Old Dog, New Tricks: Exact Seeding Strategy Improves RNA Design Performances

The Inverse Folding problem involves identifying RNA sequences that adopt a target structure with respect to free-energy minimization, i.e., preferential to all alternative structures. The problem has historically been regarded as challenging, largely due to its proven NP-completeness of an extended version where the base pair maximization energy model is used. In contrast, it has recently been shown that a large subset called m-separable structures, notably including those comprising helices of length 3+, can be solved in linear time within the same energy model. This permits not only the identification of a single solution but also the characterization of a language of solutions. In this work, we seek to describe the “hardness” of Inverse Folding, bridging (at least heuristically) the gap between a simplified energy model and a more realistic Turner energy model. We used LinearBPDesign to generate seed sequences for RNAinverse, thereby improving the design process in a Turner energy model. To this end, we extended LinearBPDesign to accommodate biseparability and to handle non- or high modulo separable structures by minimalist addition of base pairs.

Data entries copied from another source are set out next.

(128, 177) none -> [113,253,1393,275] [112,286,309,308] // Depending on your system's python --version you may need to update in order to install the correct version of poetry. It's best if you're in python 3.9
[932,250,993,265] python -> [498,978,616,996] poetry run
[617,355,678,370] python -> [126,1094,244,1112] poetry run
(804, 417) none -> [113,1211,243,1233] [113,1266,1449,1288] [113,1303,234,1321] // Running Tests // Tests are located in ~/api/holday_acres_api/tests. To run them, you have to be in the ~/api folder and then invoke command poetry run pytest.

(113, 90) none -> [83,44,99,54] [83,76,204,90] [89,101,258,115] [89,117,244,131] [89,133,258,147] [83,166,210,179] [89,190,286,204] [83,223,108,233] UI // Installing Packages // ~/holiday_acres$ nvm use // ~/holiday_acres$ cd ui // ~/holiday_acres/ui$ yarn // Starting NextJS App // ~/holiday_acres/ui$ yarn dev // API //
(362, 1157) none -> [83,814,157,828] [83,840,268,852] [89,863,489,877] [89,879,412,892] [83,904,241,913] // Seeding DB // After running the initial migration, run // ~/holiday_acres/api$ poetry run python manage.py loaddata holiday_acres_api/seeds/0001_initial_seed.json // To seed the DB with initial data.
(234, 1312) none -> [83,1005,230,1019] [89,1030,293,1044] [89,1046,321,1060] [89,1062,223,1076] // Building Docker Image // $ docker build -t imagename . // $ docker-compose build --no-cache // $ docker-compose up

Our study suggests that seeds generated by LinearBPDesign capture long-range interactions, thereby improving the performance of RNAinverse compared to seed focusing on refining the energy model itself. Most surprisingly, a significant number of LinearBPDesign seeds uniquely fold into the target structure in the Turner model, especially when helices are at least of length 2. This observation suggests that the “hardness” of design may arise from the intrinsic properties of the structures themselves.